WHEREAS, in a certain action for "EJECTMENT" of the following described premises, to wit: a parcel of Land and Building located at Pasong Tamo, Makati City under TCT No. 64737 of the Registry of Deeds of Rizal, x x x judgment was rendered on the 3rd day of July,1998 that [Insular Life] and all persons claiming under him/her/them have restitution of the premises and also that he/she/they recover the sum of P585,640.00 a month from April 15, 1997 until possession of the subject premises is surrendered to plaintiff; to recover the sum of P50,000.00 as and for attorney's fees; P20,000.00 as expenses of litigation and costs of suit.[12] x x x (Emphasis supplied)

Subsequently, the Deputy Sheriff of the MeTC executed the writ by levying on Toyota's personal and real properties, and garnishing its bank accounts. He scheduled the auction of the levied properties on August 28, 1998.

On August 24, 1998, Toyota filed a Petition for Certiorari[13] with prayer for injunctive relief in the RTC. It charged the MeTC with grave abuse of discretion in issuing the Writ of Execution since the writ amended the dispositive portion of the decision it sought to execute by giving retroactive effect to the payment of reasonable compensation of P585,640.00 by the inclusion of the phrase "from April 15, 1997."

On August 27, 1998, the RTC issued a temporary restraining order (TRO) enjoining the auction sale of Toyota's levied properties.[14]

On August 28, 1998, Insular Life filed with the MeTC a Motion to Clarify Decision Dated July 3, 1998[15] praying that the court issue an order clarifying the dispositive portion of the Decision dated July 3, 1998.

On September 14, 1998, the MeTC issued an Order,[16] clarifying paragraph 2 of the dispositive portion of the Decision dated July 3, 1998 to read as: "2. to pay reasonable compensation in the amount of P585,640.00 as of April 15, 1997 until possession of the subject premises is surrendered to plaintiff."[17]

On September 25, 1998, Toyota filed with the RTC a Motion to Consignate P1,171,280.00 in favor of Insular Life and to submit the case for decision.[18] The amount of P1,171,280.00 represented the reasonable compensation for the months of July and August 1998.
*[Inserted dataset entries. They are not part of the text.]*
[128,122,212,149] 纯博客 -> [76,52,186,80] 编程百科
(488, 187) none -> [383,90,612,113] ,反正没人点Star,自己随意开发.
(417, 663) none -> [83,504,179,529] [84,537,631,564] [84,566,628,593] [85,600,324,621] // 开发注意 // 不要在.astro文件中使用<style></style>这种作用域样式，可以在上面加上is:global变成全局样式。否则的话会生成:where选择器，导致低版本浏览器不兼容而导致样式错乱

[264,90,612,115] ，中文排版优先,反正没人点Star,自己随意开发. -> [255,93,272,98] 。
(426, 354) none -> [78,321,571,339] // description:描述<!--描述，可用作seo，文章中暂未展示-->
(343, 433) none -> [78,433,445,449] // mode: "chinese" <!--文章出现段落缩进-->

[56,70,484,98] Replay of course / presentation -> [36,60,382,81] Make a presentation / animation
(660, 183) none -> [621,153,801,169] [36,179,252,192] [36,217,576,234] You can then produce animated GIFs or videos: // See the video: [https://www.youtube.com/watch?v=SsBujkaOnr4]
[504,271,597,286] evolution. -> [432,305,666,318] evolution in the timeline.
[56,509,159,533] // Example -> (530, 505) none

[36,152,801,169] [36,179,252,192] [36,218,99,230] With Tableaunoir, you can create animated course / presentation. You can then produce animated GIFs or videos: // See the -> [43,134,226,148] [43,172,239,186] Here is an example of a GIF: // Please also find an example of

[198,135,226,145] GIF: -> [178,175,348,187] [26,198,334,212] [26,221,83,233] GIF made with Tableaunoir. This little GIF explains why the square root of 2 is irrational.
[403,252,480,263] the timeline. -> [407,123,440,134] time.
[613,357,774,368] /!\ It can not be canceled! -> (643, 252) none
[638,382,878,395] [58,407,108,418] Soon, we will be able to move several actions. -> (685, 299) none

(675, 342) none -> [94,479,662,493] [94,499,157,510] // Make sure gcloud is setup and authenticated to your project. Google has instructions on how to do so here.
Five days later, or on September 30, 1998, the RTC rendered the herein assailed Decision,[19] holding that the MeTC acted with grave abuse of discretion in issuing the Writ of Execution dated August 12, 1998 by giving retroactive effect to the reasonable compensation judgment of P585,640.00 by inserting the date "April 15, 1997" which was not provided for in the dispositive portion of the MeTC Decision; that the clarificatory order issued by the MeTC did not cure the ambiguity in the decision since it omitted the phrase "a month" as originally stated in the Decision; that considering the Writ of Execution is void, the levy effected by the Sheriff is also void; and that consignation of rentals is proper since Toyota has been in possession of the property since July 3, 1998.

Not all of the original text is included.